Earlier, I suggested thinking of discipleship as learning to hear and obey the Lord. Lately I’ve been reflecting on the idea of “witness”, and have begun to understand that seeing the Lord at work in our life, and the lives of those around us, is also a real way to experience Him. And we can follow up on that by telling others.
So we have these four elements: Hearing from God, obeying Him, seeing Him at work, and telling others. We can elaborate on these, and as we do, other familiar spiritual paths become even more clear. I’m still exploring this space, so comments are more than welcome!

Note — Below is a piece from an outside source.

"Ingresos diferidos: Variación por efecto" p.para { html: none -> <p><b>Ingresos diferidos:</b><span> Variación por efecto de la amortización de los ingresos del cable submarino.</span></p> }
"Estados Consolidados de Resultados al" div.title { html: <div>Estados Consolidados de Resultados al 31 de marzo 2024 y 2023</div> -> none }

It starts by seeking the Lord. This is something we are exhorted, perhaps even commanded, to do in Scripture. It is a deliberate activity, a calling out for His presence. We must seek Him and His Kingdom first.
But approaching the Lord needs to be done from a place of holiness and purity; we are to be holy as He is holy. We must also have hearts of worship, and love Him will all our being. Seeking the Lord may involve religious activities, but these are not the end of seeking. They are a means to transform our minds.

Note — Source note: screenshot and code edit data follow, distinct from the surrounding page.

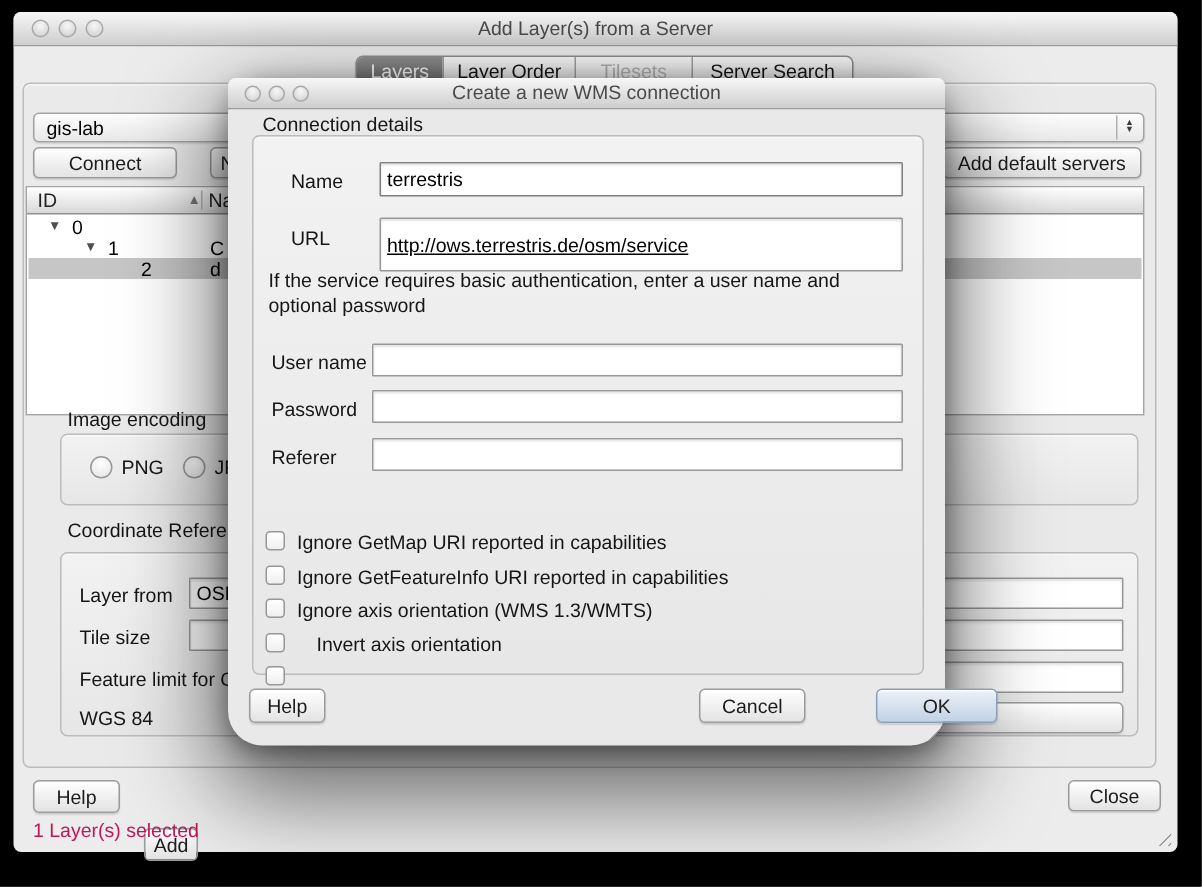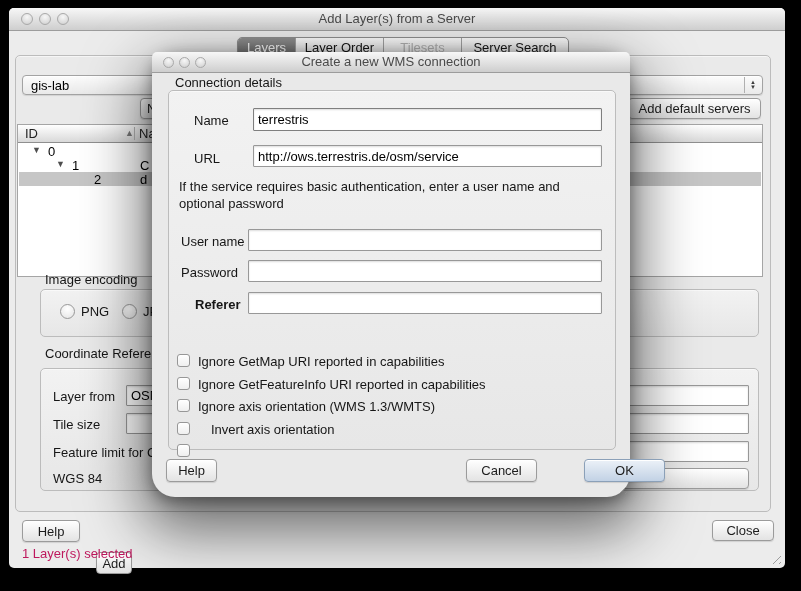"Connect" div.btn { html: none -> <div>Connect</div> }
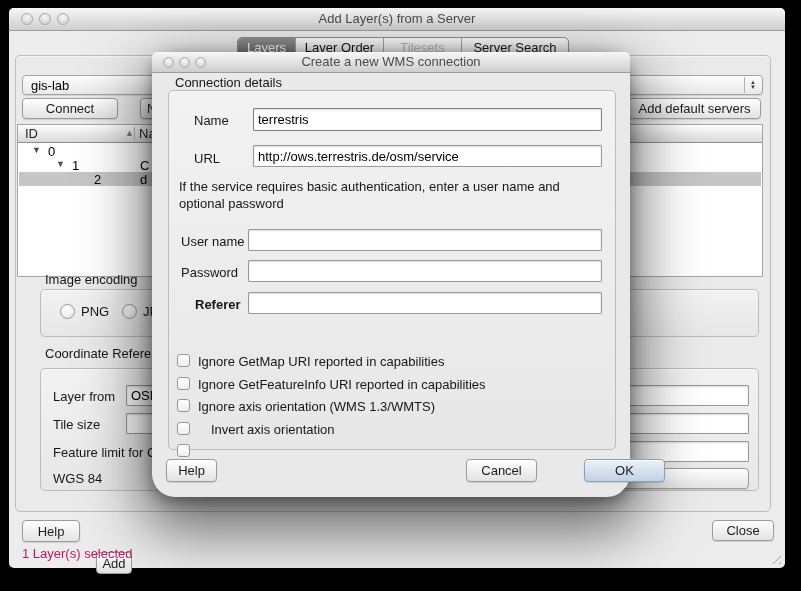"http://ows.terrestris.de/osm/service" input.tf { height: 22px -> 36px; text-decoration: none -> underline }
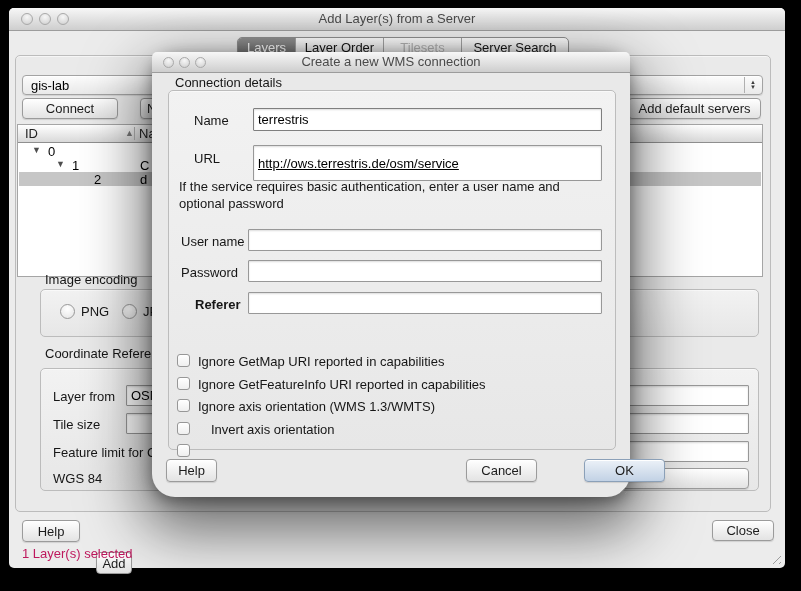"Referer" span.lbl { font-weight: bold -> none; left: 26px -> 12px }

These things are part of seeking Him. He promises that if we diligently seek Him, He will be found. We will experience Him both by hearing from Him and by seeing Him at work in the world. Seeking Him properly requires both eyes that see, and ears that hear.
Let’s consider each of these a little more:
God talks to His children. This is a clear teaching in Scripture. We need to deliberately learn to hear Him, to remove the walls that keep us from hearing His voice. But we can rest in the truth that He wants us communing with Him. As much as we need to talk to Him, we also need to listen.

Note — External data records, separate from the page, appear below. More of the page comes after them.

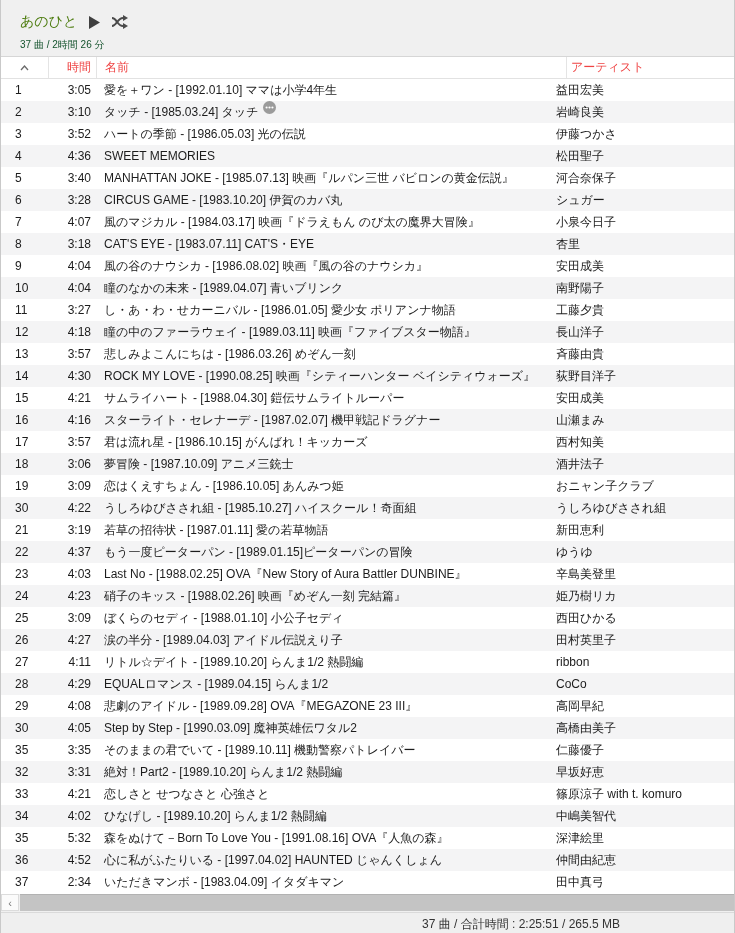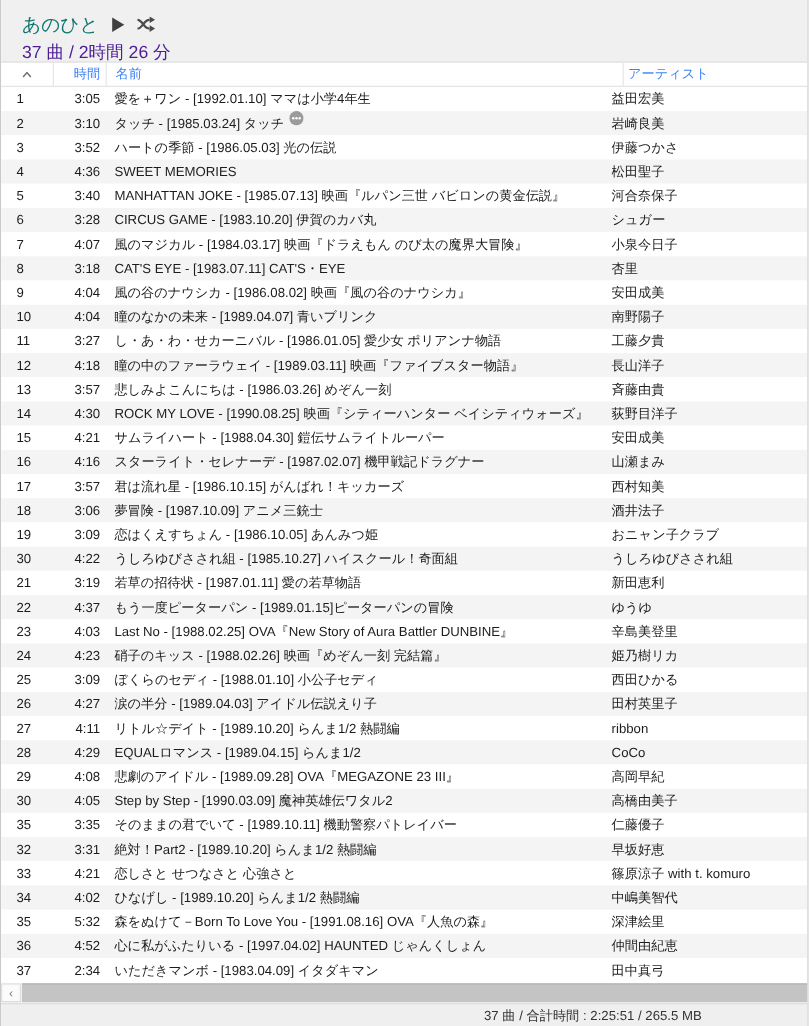"あのひと" .playlist-title { color: #0f766e -> #4d7c0f; font-size: 17px -> 14px }
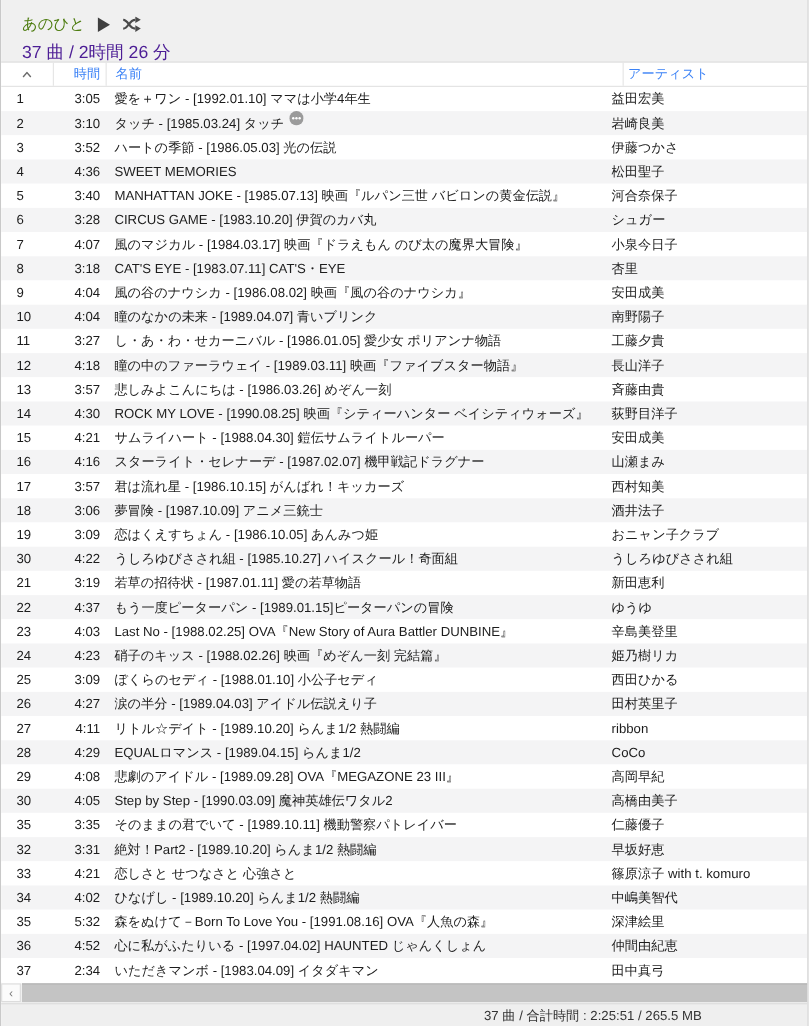"37 曲 / 2時間 26" .subtitle { color: #4c1d95 -> #14532d; font-size: 16px -> 10px }
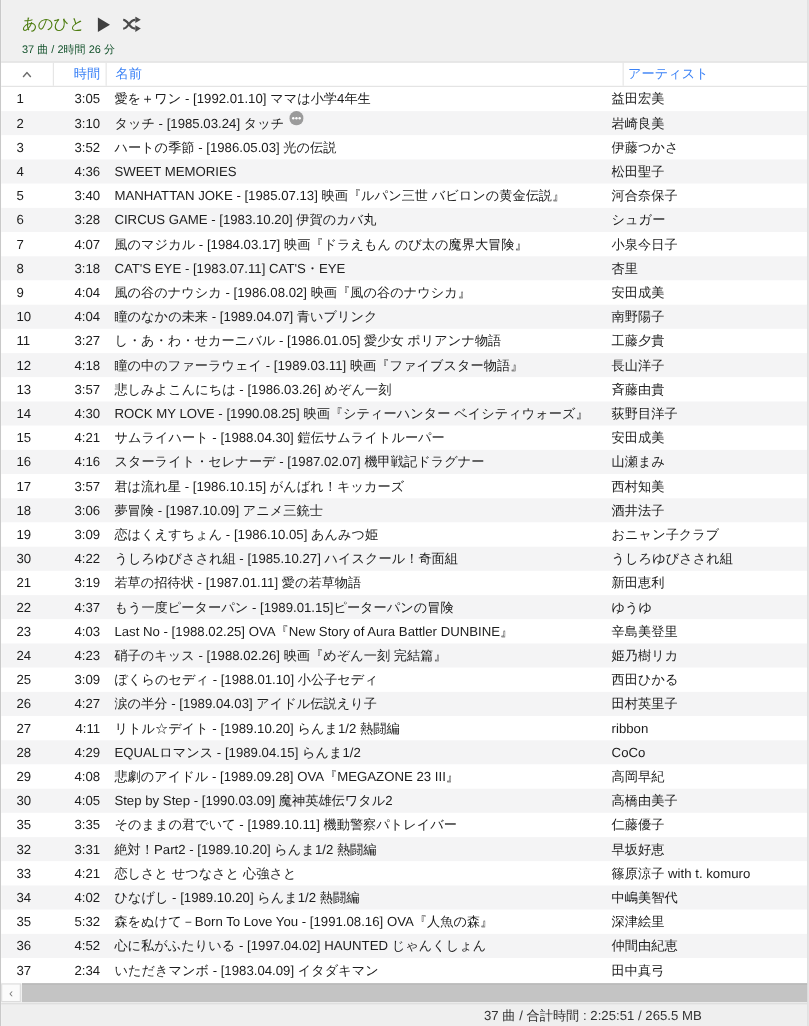"時間" .thead { color: #3b82f6 -> #ef4444 }
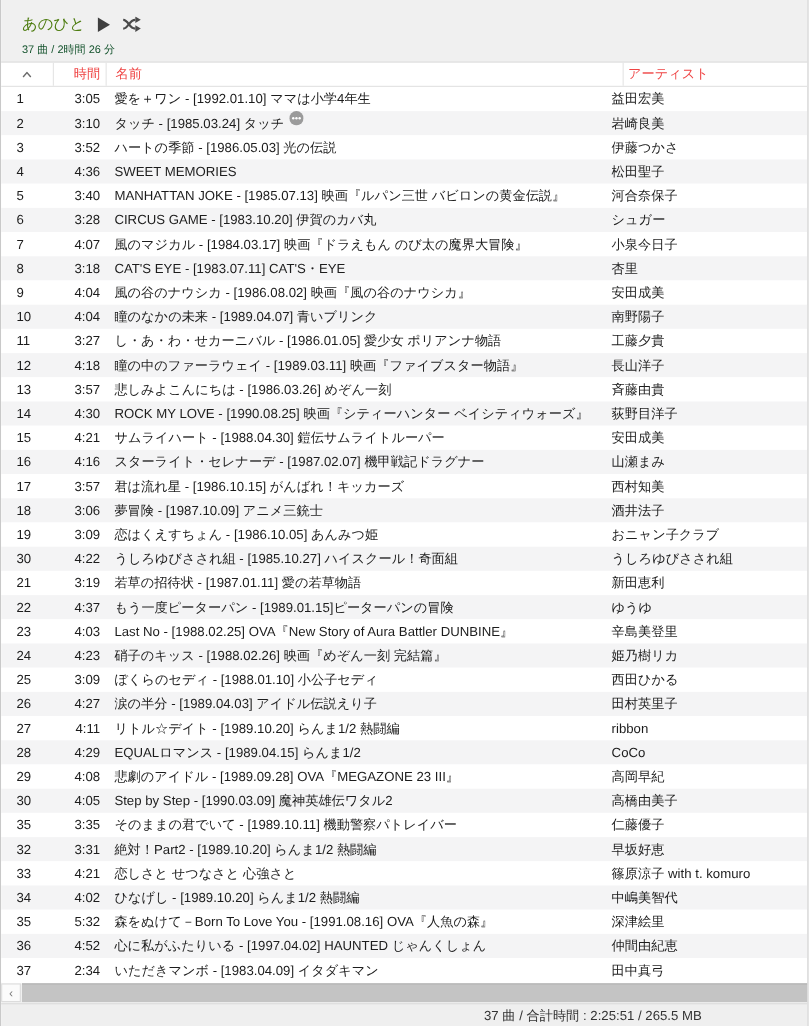"37 曲 / 合計時間 :" .statusbar .status-text { left: 538px -> 520px }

Listening to the Lord helps us discern His will, and to know Him better. But true listening implies a response. Just as faith without works is dead, listening without action is fruitless.
When we seek Him, He will reveal Himself to us. Sometimes He will work in ways that are unmistakably Him, such as through the miraculous. Sometimes He works in ways that require eyes of faith to see, like that unexpected coincidence that clearly wasn’t just coincidental. As we learn more of His ways, we may see Him at work in more and more subtle ways. And we may begin to see invitations to join Him.
A key aspect of our faith is to proclaim the greatness of God. This is both an Old and New Testament concept. Ultimately, our telling of what we know of God is one important thing that will bring people to Him. Confronted by His righteousness and love, our prayer is that people will realize their need for a Savior, and want to enter His Kingdom. This is an important part of proclaiming the Gospel of the Kingdom, the good news of God’s domain.
These four aspects of our faith walk are related, and their relationships can be illustrated by this diagram:
There are additional insights in the relationship between hearing and obeying, and seeing and telling.
Hearing from God and acting on His directives is obedience. One of the primary directives in Scripture is that we walk according to His commandments. God is only good, loves us more than we can imagine, and has the power to create universes. All we need to do is trust Him, and walk according to what He says. This may not come easy, and will often mean walking in ways we do not like or understand. But it never means regret.
On the other hand, the action of seeing the Lord at work in our lives and then telling others, is our witness. As we experience His power and activity in our lives, we can testify to the reality of our risen Lord.
These relationships are two important aspects of the Christian’s walk. But the two paths are related to each other, also.
Sometimes, the Lord will speak of something that is to be shared for edification. This is prophecy. Rather than being limited to special people, it is something to be sought by all. Also, we are to grow in Christ-likeness. So when we see God at work and do the same ourselves, that is imitation. In fact, we should end up imitating Him more and more as we grow to become more and more like Him.
Writing this out brought to mind many things I’ve written before, and suggests new areas to explore. Perhaps this will come together in a consistent framework. Time will tell.
Yes, this makes a lot of sense to me. Reminds me a lot of Henry Blackaby’s “Experiencing God.” When I first read what he had to say on this subject I had no context for it (because I had never been taught that God is still speaking to His children). It took me a while to work thru what this would look and feel like. What you have written here is very much what I came to see it as.
Thank you for putting this into words!
Thanks, Samuel. Nice to know it makes sense to someone else. I think it still needs to be fleshed out a bit, but it’s a start.